START Records to use
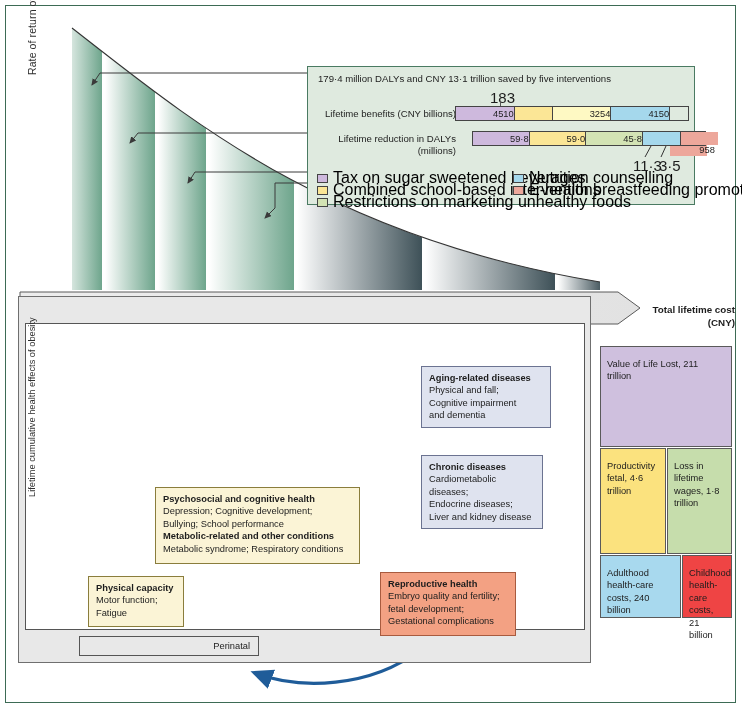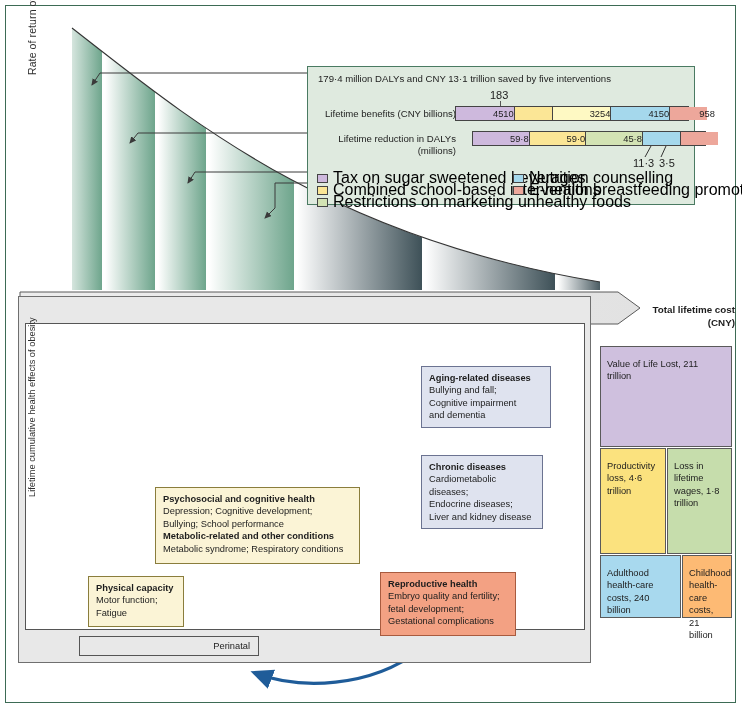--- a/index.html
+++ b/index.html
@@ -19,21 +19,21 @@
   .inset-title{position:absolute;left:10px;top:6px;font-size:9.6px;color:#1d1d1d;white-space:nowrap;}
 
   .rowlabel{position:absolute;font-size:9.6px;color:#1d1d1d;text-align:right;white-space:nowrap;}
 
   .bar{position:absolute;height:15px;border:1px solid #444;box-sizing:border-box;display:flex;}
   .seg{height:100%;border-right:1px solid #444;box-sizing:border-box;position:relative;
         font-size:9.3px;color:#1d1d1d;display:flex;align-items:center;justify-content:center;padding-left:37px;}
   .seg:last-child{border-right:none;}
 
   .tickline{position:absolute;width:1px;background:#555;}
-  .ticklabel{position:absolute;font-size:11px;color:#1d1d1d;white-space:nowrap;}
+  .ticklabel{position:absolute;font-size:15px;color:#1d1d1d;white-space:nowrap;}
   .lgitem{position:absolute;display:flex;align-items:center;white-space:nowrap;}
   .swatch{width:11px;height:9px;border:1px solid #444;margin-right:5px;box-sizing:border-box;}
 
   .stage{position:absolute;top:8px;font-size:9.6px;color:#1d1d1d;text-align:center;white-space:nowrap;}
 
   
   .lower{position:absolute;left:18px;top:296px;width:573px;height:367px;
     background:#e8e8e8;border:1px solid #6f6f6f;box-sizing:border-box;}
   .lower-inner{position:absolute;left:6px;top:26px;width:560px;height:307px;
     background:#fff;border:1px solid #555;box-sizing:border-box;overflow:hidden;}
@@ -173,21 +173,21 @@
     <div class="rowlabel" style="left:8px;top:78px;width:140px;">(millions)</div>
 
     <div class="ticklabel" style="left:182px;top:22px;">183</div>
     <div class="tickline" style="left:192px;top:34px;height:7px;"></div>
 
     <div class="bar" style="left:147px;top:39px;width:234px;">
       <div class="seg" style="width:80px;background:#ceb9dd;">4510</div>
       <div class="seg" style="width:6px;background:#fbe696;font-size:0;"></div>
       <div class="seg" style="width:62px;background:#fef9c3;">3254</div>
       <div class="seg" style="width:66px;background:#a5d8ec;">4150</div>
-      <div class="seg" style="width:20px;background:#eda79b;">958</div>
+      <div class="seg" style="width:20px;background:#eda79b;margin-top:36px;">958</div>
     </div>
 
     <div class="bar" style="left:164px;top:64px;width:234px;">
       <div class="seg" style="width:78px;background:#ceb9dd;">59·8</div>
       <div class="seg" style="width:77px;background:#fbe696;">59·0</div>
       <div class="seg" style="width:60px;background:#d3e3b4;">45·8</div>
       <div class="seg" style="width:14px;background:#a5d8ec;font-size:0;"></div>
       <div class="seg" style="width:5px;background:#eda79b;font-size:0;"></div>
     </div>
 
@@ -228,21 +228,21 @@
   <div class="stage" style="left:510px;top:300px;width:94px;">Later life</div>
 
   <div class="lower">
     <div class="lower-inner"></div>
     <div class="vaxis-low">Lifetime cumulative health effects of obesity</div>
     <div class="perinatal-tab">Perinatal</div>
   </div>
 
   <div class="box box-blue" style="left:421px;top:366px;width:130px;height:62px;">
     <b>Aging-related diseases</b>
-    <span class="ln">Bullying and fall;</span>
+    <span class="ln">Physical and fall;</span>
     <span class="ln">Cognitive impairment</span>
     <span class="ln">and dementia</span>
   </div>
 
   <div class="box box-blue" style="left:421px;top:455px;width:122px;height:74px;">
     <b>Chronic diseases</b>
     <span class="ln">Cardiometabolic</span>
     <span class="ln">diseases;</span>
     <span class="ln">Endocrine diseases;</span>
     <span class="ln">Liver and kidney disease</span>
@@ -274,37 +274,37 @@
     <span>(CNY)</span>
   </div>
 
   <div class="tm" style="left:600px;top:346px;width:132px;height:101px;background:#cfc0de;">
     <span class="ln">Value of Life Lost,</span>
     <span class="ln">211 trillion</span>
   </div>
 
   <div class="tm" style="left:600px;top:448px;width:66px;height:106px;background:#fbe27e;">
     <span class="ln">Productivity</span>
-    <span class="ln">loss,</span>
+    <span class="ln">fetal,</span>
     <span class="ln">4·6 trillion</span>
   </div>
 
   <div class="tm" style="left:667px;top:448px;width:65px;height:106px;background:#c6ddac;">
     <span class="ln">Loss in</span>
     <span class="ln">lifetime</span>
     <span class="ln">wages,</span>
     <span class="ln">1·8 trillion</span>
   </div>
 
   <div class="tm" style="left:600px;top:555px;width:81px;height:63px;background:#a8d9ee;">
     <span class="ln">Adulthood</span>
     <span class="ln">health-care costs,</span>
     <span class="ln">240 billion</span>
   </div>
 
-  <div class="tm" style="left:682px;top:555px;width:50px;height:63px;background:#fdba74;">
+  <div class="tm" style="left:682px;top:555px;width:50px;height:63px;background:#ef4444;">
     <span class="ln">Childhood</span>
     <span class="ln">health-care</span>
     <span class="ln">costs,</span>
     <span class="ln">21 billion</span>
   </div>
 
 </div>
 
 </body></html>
END Records to use
What needs to be done >> Reproduce the entries above exactly. Do not include the images.

Exercise result >>
--- a/index.html
+++ b/index.html
@@ -19,21 +19,21 @@
   .inset-title{position:absolute;left:10px;top:6px;font-size:9.6px;color:#1d1d1d;white-space:nowrap;}
 
   .rowlabel{position:absolute;font-size:9.6px;color:#1d1d1d;text-align:right;white-space:nowrap;}
 
   .bar{position:absolute;height:15px;border:1px solid #444;box-sizing:border-box;display:flex;}
   .seg{height:100%;border-right:1px solid #444;box-sizing:border-box;position:relative;
         font-size:9.3px;color:#1d1d1d;display:flex;align-items:center;justify-content:center;padding-left:37px;}
   .seg:last-child{border-right:none;}
 
   .tickline{position:absolute;width:1px;background:#555;}
-  .ticklabel{position:absolute;font-size:11px;color:#1d1d1d;white-space:nowrap;}
+  .ticklabel{position:absolute;font-size:15px;color:#1d1d1d;white-space:nowrap;}
   .lgitem{position:absolute;display:flex;align-items:center;white-space:nowrap;}
   .swatch{width:11px;height:9px;border:1px solid #444;margin-right:5px;box-sizing:border-box;}
 
   .stage{position:absolute;top:8px;font-size:9.6px;color:#1d1d1d;text-align:center;white-space:nowrap;}
 
   
   .lower{position:absolute;left:18px;top:296px;width:573px;height:367px;
     background:#e8e8e8;border:1px solid #6f6f6f;box-sizing:border-box;}
   .lower-inner{position:absolute;left:6px;top:26px;width:560px;height:307px;
     background:#fff;border:1px solid #555;box-sizing:border-box;overflow:hidden;}
@@ -173,21 +173,21 @@
     <div class="rowlabel" style="left:8px;top:78px;width:140px;">(millions)</div>
 
     <div class="ticklabel" style="left:182px;top:22px;">183</div>
     <div class="tickline" style="left:192px;top:34px;height:7px;"></div>
 
     <div class="bar" style="left:147px;top:39px;width:234px;">
       <div class="seg" style="width:80px;background:#ceb9dd;">4510</div>
       <div class="seg" style="width:6px;background:#fbe696;font-size:0;"></div>
       <div class="seg" style="width:62px;background:#fef9c3;">3254</div>
       <div class="seg" style="width:66px;background:#a5d8ec;">4150</div>
-      <div class="seg" style="width:20px;background:#eda79b;">958</div>
+      <div class="seg" style="width:20px;background:#eda79b;margin-top:36px;">958</div>
     </div>
 
     <div class="bar" style="left:164px;top:64px;width:234px;">
       <div class="seg" style="width:78px;background:#ceb9dd;">59·8</div>
       <div class="seg" style="width:77px;background:#fbe696;">59·0</div>
       <div class="seg" style="width:60px;background:#d3e3b4;">45·8</div>
       <div class="seg" style="width:14px;background:#a5d8ec;font-size:0;"></div>
       <div class="seg" style="width:5px;background:#eda79b;font-size:0;"></div>
     </div>
 
@@ -228,21 +228,21 @@
   <div class="stage" style="left:510px;top:300px;width:94px;">Later life</div>
 
   <div class="lower">
     <div class="lower-inner"></div>
     <div class="vaxis-low">Lifetime cumulative health effects of obesity</div>
     <div class="perinatal-tab">Perinatal</div>
   </div>
 
   <div class="box box-blue" style="left:421px;top:366px;width:130px;height:62px;">
     <b>Aging-related diseases</b>
-    <span class="ln">Bullying and fall;</span>
+    <span class="ln">Physical and fall;</span>
     <span class="ln">Cognitive impairment</span>
     <span class="ln">and dementia</span>
   </div>
 
   <div class="box box-blue" style="left:421px;top:455px;width:122px;height:74px;">
     <b>Chronic diseases</b>
     <span class="ln">Cardiometabolic</span>
     <span class="ln">diseases;</span>
     <span class="ln">Endocrine diseases;</span>
     <span class="ln">Liver and kidney disease</span>
@@ -274,37 +274,37 @@
     <span>(CNY)</span>
   </div>
 
   <div class="tm" style="left:600px;top:346px;width:132px;height:101px;background:#cfc0de;">
     <span class="ln">Value of Life Lost,</span>
     <span class="ln">211 trillion</span>
   </div>
 
   <div class="tm" style="left:600px;top:448px;width:66px;height:106px;background:#fbe27e;">
     <span class="ln">Productivity</span>
-    <span class="ln">loss,</span>
+    <span class="ln">fetal,</span>
     <span class="ln">4·6 trillion</span>
   </div>
 
   <div class="tm" style="left:667px;top:448px;width:65px;height:106px;background:#c6ddac;">
     <span class="ln">Loss in</span>
     <span class="ln">lifetime</span>
     <span class="ln">wages,</span>
     <span class="ln">1·8 trillion</span>
   </div>
 
   <div class="tm" style="left:600px;top:555px;width:81px;height:63px;background:#a8d9ee;">
     <span class="ln">Adulthood</span>
     <span class="ln">health-care costs,</span>
     <span class="ln">240 billion</span>
   </div>
 
-  <div class="tm" style="left:682px;top:555px;width:50px;height:63px;background:#fdba74;">
+  <div class="tm" style="left:682px;top:555px;width:50px;height:63px;background:#ef4444;">
     <span class="ln">Childhood</span>
     <span class="ln">health-care</span>
     <span class="ln">costs,</span>
     <span class="ln">21 billion</span>
   </div>
 
 </div>
 
 </body></html>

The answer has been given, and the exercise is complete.